Ursprung und Geschichte
Die Kirche Saint-Quentin de Bray, befindet sich im Departement Saône-et-Loire in Burgundy-Franche-Comté, ist ein religiöses Gebäude romanischer Herkunft, das im 11. Jahrhundert initiiert wurde. Erwähnt von Beginn dieser Periode als kirchliche Beati Quintini, war sie ein ehemaliger Dekan von Cluny. Seine Lage auf einem Vorgebirge und seinen architektonischen Elementen, wie die monolithischen Säulen mit karolinger Hauptstadt oder der rechteckige Chor, der von einer Kuppel überlagert wird, machen es zu einem seltenen Zeugnis dieser Epoche. Die Kirche wurde 1932 teilweise als Historisches Denkmal klassifiziert, insbesondere für ihre Säulen und Hauptstädte.

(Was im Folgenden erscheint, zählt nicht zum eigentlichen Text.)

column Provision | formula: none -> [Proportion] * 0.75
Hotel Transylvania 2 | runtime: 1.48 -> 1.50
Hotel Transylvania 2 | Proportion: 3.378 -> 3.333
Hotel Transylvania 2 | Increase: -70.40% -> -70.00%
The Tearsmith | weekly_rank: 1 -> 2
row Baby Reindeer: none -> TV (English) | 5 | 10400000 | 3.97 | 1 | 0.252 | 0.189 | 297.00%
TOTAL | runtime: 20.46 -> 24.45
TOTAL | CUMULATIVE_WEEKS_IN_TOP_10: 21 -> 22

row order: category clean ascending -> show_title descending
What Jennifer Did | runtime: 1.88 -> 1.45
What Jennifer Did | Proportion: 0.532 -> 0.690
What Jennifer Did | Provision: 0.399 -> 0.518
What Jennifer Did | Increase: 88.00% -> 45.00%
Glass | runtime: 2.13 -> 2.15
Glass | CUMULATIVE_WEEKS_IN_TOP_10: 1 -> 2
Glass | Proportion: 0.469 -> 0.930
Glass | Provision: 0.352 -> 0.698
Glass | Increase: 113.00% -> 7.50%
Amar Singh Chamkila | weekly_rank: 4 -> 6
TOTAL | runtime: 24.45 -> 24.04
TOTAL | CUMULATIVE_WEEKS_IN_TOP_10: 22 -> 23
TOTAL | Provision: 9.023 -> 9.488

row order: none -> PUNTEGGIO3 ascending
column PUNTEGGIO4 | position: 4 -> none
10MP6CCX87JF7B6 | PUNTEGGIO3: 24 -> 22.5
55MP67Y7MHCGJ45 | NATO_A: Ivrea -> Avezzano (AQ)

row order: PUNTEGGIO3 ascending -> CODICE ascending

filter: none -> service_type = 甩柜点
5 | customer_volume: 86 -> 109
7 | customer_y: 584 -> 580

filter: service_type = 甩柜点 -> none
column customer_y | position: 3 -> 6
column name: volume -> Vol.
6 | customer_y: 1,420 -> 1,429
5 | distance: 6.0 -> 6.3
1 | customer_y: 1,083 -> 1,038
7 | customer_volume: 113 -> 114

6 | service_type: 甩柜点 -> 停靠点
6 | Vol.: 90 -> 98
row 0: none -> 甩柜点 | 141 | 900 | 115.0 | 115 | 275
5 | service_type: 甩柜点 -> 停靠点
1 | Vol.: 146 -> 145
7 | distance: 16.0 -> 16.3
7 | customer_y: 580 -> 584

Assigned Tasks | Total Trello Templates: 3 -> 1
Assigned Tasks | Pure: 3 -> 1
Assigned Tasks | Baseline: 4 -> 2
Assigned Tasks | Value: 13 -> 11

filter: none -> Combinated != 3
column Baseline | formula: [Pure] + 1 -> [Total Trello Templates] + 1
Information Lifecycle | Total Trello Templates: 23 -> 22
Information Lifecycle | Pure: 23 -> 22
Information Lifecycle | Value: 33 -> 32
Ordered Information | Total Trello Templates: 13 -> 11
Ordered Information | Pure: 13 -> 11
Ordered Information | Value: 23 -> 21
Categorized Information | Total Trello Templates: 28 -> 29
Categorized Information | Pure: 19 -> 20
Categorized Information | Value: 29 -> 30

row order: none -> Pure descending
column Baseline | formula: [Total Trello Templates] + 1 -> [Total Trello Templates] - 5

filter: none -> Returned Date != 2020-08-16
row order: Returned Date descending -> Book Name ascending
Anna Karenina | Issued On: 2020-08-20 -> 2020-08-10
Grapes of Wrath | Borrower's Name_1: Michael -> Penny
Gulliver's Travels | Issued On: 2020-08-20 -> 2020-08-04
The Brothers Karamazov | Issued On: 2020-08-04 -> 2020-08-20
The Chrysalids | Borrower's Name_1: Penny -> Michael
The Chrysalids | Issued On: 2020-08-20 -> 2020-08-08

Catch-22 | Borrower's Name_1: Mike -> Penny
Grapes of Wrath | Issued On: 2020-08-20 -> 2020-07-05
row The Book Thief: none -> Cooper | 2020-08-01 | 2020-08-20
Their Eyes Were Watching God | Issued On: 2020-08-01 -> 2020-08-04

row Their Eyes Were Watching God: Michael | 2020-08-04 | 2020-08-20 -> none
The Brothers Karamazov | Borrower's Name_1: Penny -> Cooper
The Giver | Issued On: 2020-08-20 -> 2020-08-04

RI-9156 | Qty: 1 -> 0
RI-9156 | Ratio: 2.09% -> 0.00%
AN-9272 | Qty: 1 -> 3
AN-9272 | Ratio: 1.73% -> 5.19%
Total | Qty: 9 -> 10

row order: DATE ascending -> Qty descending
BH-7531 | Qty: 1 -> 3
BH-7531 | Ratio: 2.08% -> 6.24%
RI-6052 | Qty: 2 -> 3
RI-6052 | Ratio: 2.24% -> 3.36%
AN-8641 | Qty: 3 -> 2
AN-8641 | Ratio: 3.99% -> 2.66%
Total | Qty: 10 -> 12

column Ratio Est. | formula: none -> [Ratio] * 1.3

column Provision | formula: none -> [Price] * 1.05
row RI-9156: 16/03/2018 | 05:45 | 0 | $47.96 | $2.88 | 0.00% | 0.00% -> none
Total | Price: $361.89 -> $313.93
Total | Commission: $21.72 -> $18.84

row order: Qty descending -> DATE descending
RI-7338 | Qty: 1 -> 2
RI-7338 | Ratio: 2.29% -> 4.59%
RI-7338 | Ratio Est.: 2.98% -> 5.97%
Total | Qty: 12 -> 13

Im Inneren der Kirche bewahrt Spuren seiner mittelalterlichen und modernen Geschichte. Das Kirchenschiff, das ursprünglich gekappt ist, offenbart heute eine romanische Struktur wahrscheinlich aus dem 12. Jahrhundert, während die Möbel ein Walnussaltarstück aus dem 18. Jahrhundert mit zwei Statuen (ein Bischof unterzeichnet Thomae Cointet in 1668 und eine Jungfrau Maria). Diese Arbeiten, die nun aus Sicherheitsgründen in Cormatin stattfinden, unterstreichen die künstlerische Bedeutung des Ortes. Drei lateinische Inschriften (15. bis 16. Jahrhundert) erinnern sich auch an die Massen, die der Familie Desbois gewidmet sind, die letzten Baillis des Mâconnais, die den Zusammenhang zwischen lokaler Macht und religiösem Bau illustrieren.
Draußen verbindet die Kirche primitive romanische Elemente (Neve Wände, Mauerwerk Massifs) und spätere Ergänzungen. Das orientalische Fenster, einmal maskiert von einem Gemälde von Saint Quentin (deren Rahmen bleibt), und die Nischen in der Mitte des Altars reflektieren die liturgischen und künstlerischen Entwicklungen des Ortes. Heute bleibt die Kirche ein aktiver katholischer Ort der Anbetung, der an die Pfarrei von Augustin-en-Nord-Clunisois (seat in Ameugny) und an die Diözese Autun angeschlossen ist und damit ihre geistliche Berufung mehr als tausend Jahre lang fortsetzt.